И если ты такая женщина, как Элен, которая не превратилась в блядь, никого не ввела в грех… (Правда, мальчики встречались в ее жизни — в барах, одинокие, как зачастую она сама, но, кажется, с грехом они уже были знакомы. Однажды.)
Однажды.
Был ли однажды мальчик?
Да, с лицом священника.
Ох, Элен, какие же кощунственные мысли лезут тебе в голову. Слава богу, ты никогда не любила священника. Чем ты это объяснишь?
Тем, что священники добродетельны.
И вот, пока Элен держится за медь и смотрит на часы, все еще показывающие без десяти одиннадцать, и думает о шлепанцах, о музыке, о большой бабочке и белом голыше с именем адресата, у нее возникает мимолетная мысль о священниках. Ибо если тебя воспитали, как Элен, ты полагаешь, что у священников хранятся ключи от двери к спасению. Сколько бы ни совершила ты грехов (сколько песку в пустыне, соли в море), ты в тот час, когда держишься за желтую медь и наблюдаешь за часами, неизбежно придешь к мысли об отпущении и вспомнишь, как душила «Фиалкой Парижа» лифчик, чтобы он, открыв на тебе платье и целуя тебя туда, не почуял запаха пота. Но священники, Элен, не имеют никакого отношения ни к лифчикам, ни к поцелуям, и тебе должно быть стыдно, что ты смешала их в одну мысль. Элен искренне раскаивается в такой мысли, но как-никак это было трудное время и для нее, и для ее веры. И хотя утром она молилась в церкви, и потом, с перерывами, целый день, и накануне ночью молилась в машине Финни, повторяя: «Се, отхожу ко сну», когда ни сна не было, ни возможности уснуть, — по сути, Элен не чувствует никакой нужды исповедаться в грехах и получить отпущение.
Элен даже задается вопросом: католичка ли она в самом деле и что такое в наши дни католик? По чести, думает она, может быть, и не католичка. Но если не католичка, то и ничто другое. Она определенно не методистка, господин Честер.
Привело ее к этой неопределенности скопление грехов, и если вам угодно назвать их грехами, то скопление это — изрядное. Сама же Элен предпочитает называть их решениями — потому-то она и не чувствует нужды исповедаться. С другой стороны, задается вопросом Элен, понимает ли хоть одна душа, насколько добродетельной была ее жизнь? Она ни разу никого не предала, а это, в конечном счете, для нее самое важное. Она признает, что оставила Френсиса, но предательством это никто не назовет. Можно, пожалуй, назвать это отречением, вроде того как отрекся ради любимой женщины король Англии. Элен отрекается ради мужчины, прежде любимого, чтобы он был настолько свободен, насколько ей нужно и насколько сама всегда была свободна, насколько оба были свободны, даже в те времена, когда их соединяла самая крепкая связь. Не Френсис ли попрошайничал на улицах, когда она заболела в тридцать третьем году? А ведь до этого он никогда не попрошайничал. Если Френсис мог попрошайничать ради любви, неужели Элен не сможет отречься ради нее же?
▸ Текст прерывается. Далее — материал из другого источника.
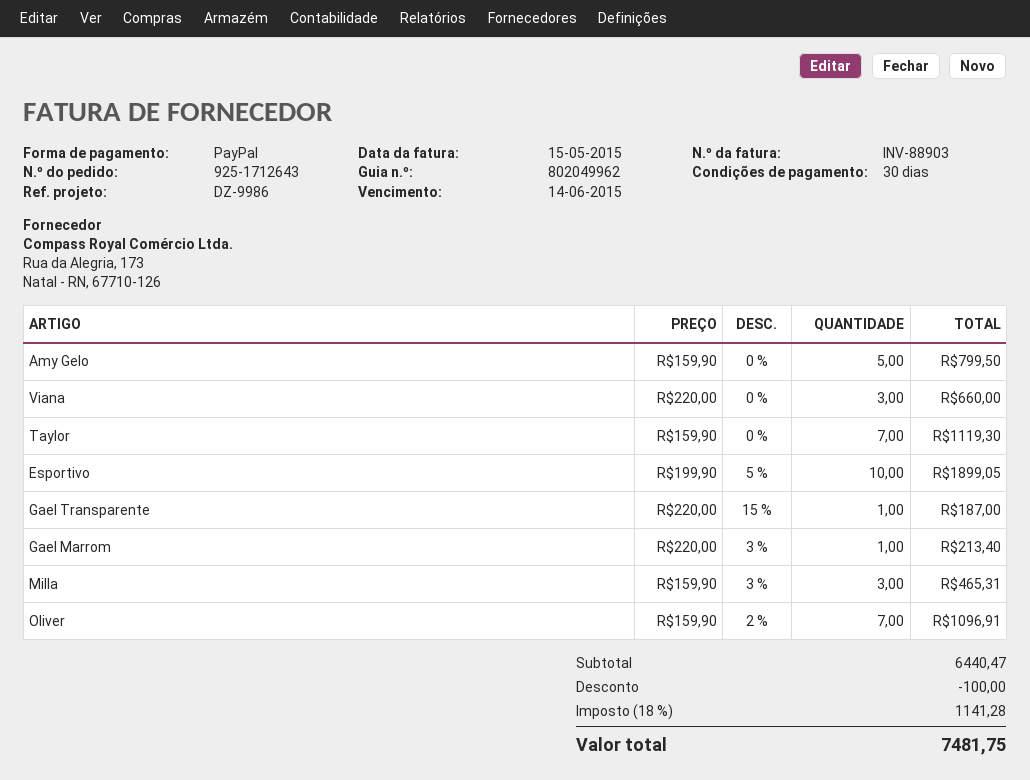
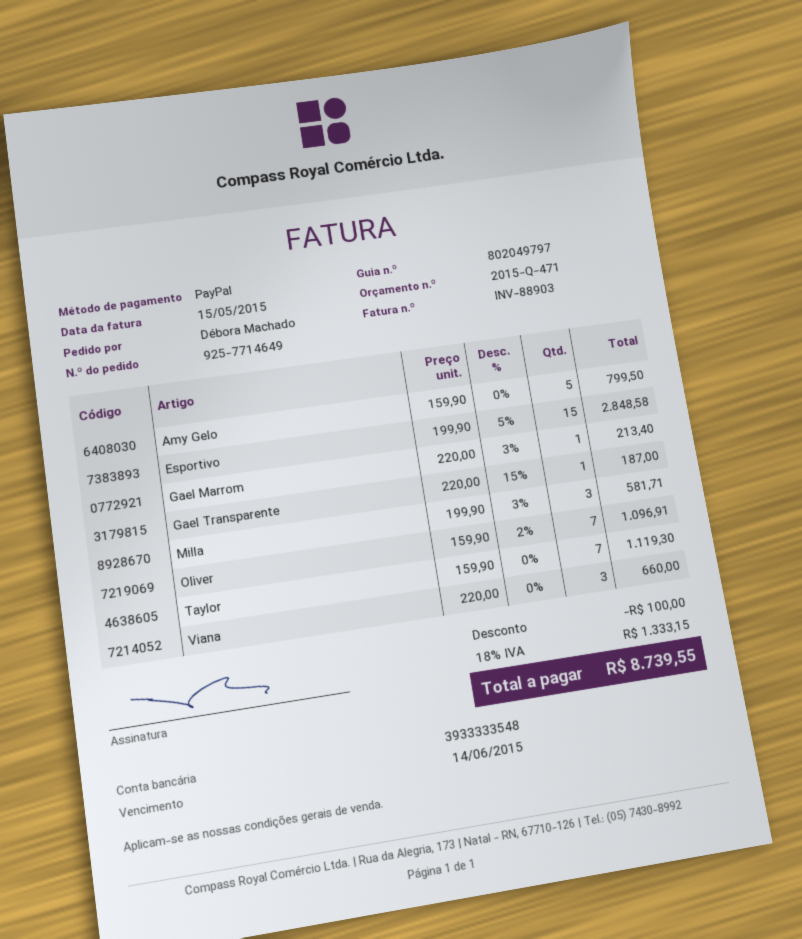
order number: 925-1712643 -> 925-7714649
delivery note number: 802049962 -> 802049797
Esportivo: 10 x 199.90 - 5% = 1899.05 -> 15 x 199.90 - 5% = 2848.58
Milla: 3 x 159.90 - 3% = 465.31 -> 3 x 199.90 - 3% = 581.71
tax: 18% = 1141.28 -> 18% = 1333.15
total: 7481.75 -> 8739.55

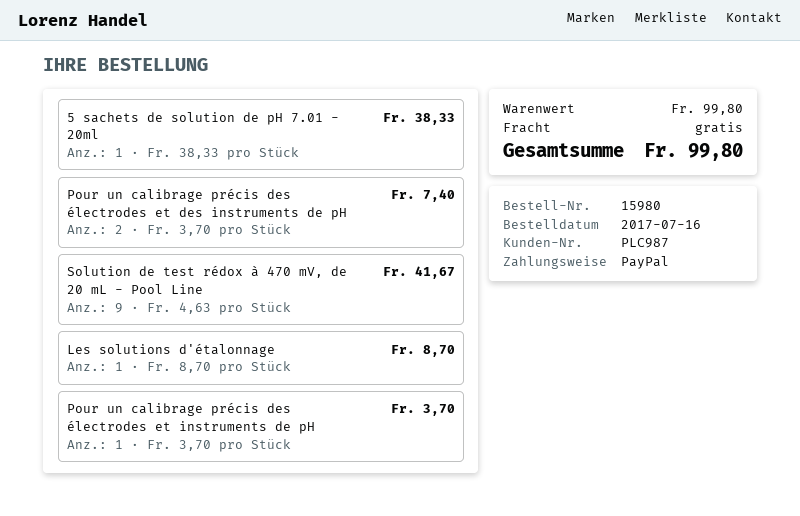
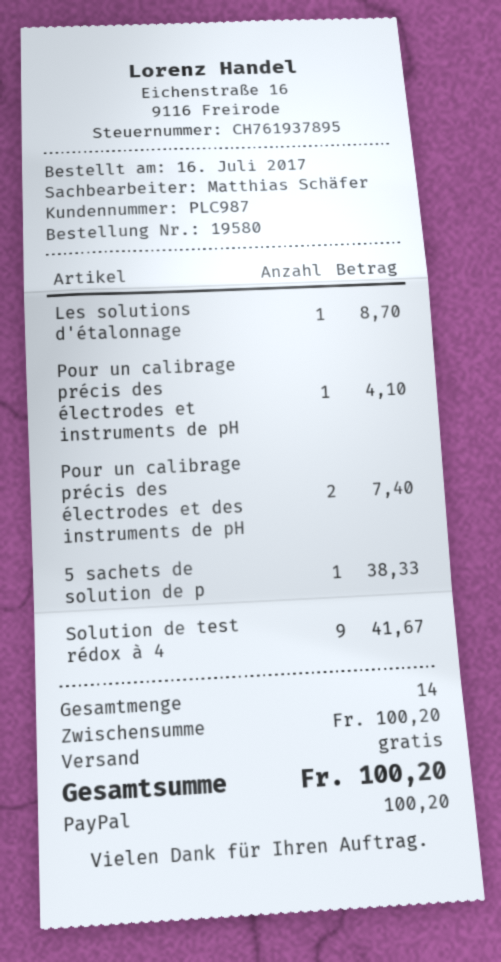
order number: 15980 -> 19580
Pour un calibrage précis des électrodes et instruments de pH: 1 for 3.70 -> 1 for 4.10
subtotal: 99.80 -> 100.20
total: 99.80 -> 100.20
Ее отношения с Артуром и с Френсисом кое-кто сочтет греховными. Она признаёт, что некоторые другие ее вольности с заповедями Бога и Церкви могут сильно сказаться, когда настанет время Суда (медь и часы, медь и часы). Пусть так, но никаких священников она вызывать не будет, и сама к ним тоже не пойдет. Никому и ни под каким видом не объявит она, что любовь ее к Френсису была греховной: весьма вероятно — да нет, безусловно, — она была самым важным событием в ее жизни, важнее в конечном счете, чем любовь к Артуру, ибо Артур оказался недостоин.
Поэтому, когда калека Донован снова стучится в одиннадцать часов и спрашивает у Элен, не нужно ли ей чего, она отвечает: нет-нет, спасибо тебе, старый калека, мне больше ничего не нужно и никого. И старик Донован говорит: сейчас заступает ночной дежурный, а я отправляюсь домой. Приду утром. А Элен говорит: спасибо, Донован, спасибо тебе большое за твою заботу и за то, что пожелал мне спокойной ночи. И когда он отходит от двери, она отпускает медь и думает о Бетховене, об оде «К радости».
И слышит приближение радостных толп.
Да да-да.
Да да-ди-да-да.
И чувствует, как ее ноги превращаются в перья, а голова медленно слетает вниз на встречу с ними, и тело сгибается под грузом такой большой радости.